◆ Task to carry out ◆
Count every line in the following entries that holds the word "display". Only the number should be given.
BEGIN
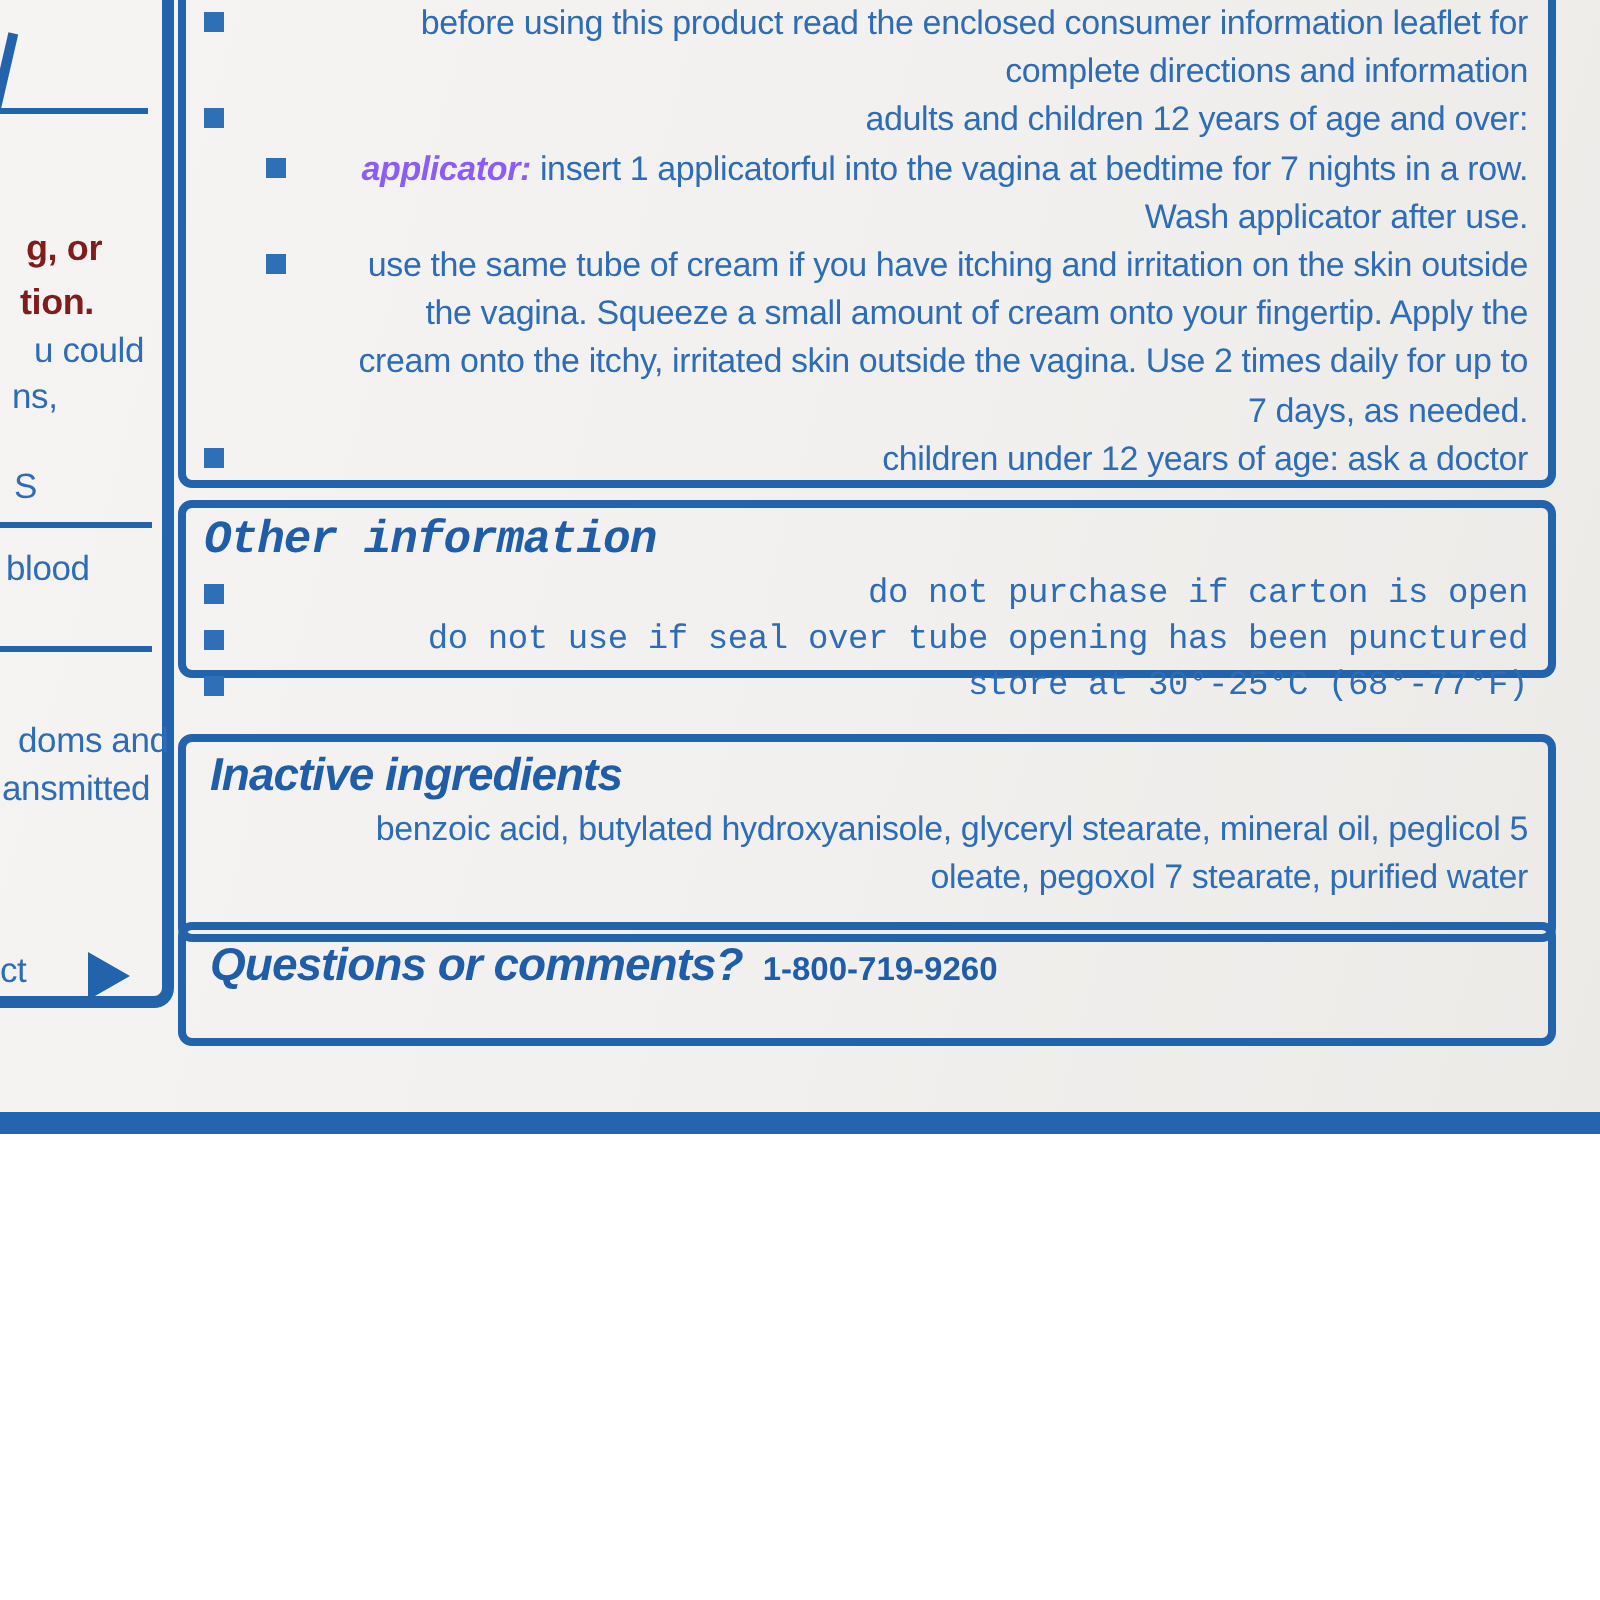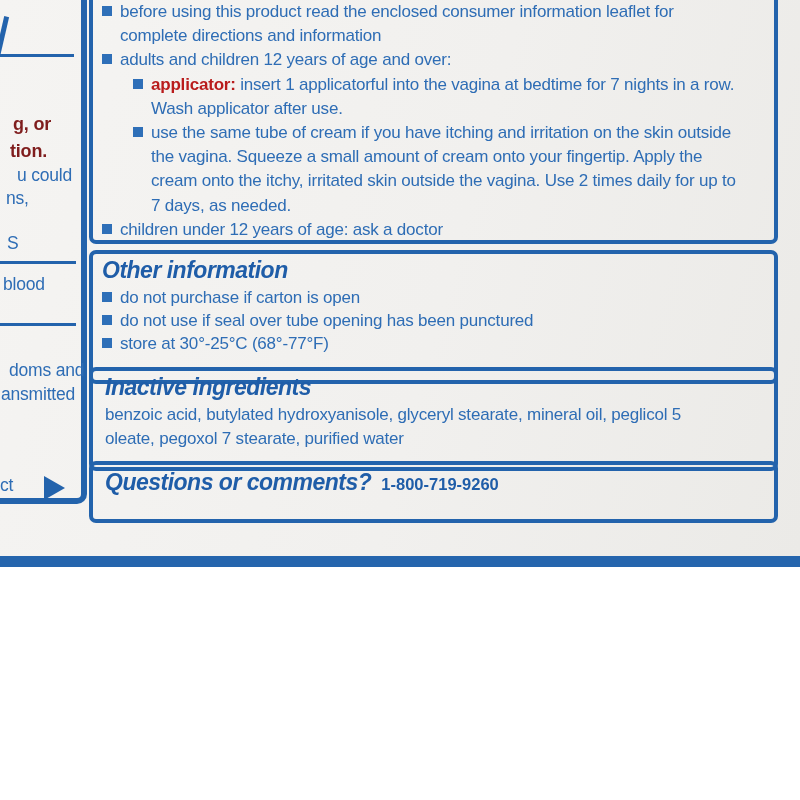--- a/index.html
+++ b/index.html
@@ -25,31 +25,31 @@
   .lp-div{position:absolute;left:0;height:3px;background:#2363ac;}
   .lp-stroke{position:absolute;left:9px;top:26px;width:4.5px;height:46px;background:#2363ac;transform:rotate(13deg);}
   .lp-arrow{position:absolute;left:54px;top:486px;width:0;height:0;
     border-left:21px solid #2363ac;border-top:12px solid transparent;border-bottom:12px solid transparent;}
   
   .box{
     position:absolute;left:89px;width:689px;border:4px solid #2363ac;border-radius:7px;
     box-sizing:border-box;
   }
   #box-directions{top:-14px;height:258px;padding:10px 10px 0 9px;}
-  #box-other{top:250px;height:134px;padding:4px 10px 0 9px;}
+  #box-other{top:250px;height:89px;padding:4px 10px 0 9px;font-family:Liberation Mono, monospace;}
   #box-inactive{top:367px;height:104px;padding:4px 10px 0 12px;}
   #box-questions{top:461px;height:62px;padding:5px 10px 0 12px;}
   .row{display:flex;align-items:flex-start;}
   .row .txt{flex:1;min-width:0;}
   .sq{width:10px;height:10px;background:#2e6fb8;margin-top:6px;margin-right:8px;flex:none;}
   .lvl2{margin-left:31px;}
   .body-txt{font-size:17px;line-height:24.2px;letter-spacing:-0.2px;color:#2e6db5;}
   #box-other .body-txt{line-height:23.2px;}
-  .fitline{display:block;white-space:nowrap;transform-origin:0 50%;}
-  .lead{font-weight:bold;color:#b91c1c;}
+  .fitline{display:block;white-space:nowrap;transform-origin:0 50%;text-align:right;}
+  .lead{font-weight:bold;color:#8b5cf6;font-style:italic;}
   .sec-title{
     font-size:23px;line-height:25px;font-weight:bold;font-style:italic;
     color:#1f5da8;letter-spacing:-0.5px;white-space:nowrap;margin:0 0 3px 0;
   }
   .para{font-size:17px;line-height:23.5px;letter-spacing:-0.2px;color:#2e6db5;}
   .q-row{display:flex;align-items:baseline;}
   .phone{font-weight:bold;font-style:normal;font-size:16.5px;letter-spacing:0;color:#1f5da8;margin-left:10px;white-space:nowrap;}
 </style>
 </head>
 <body>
END
◆ Result of the task ◆
4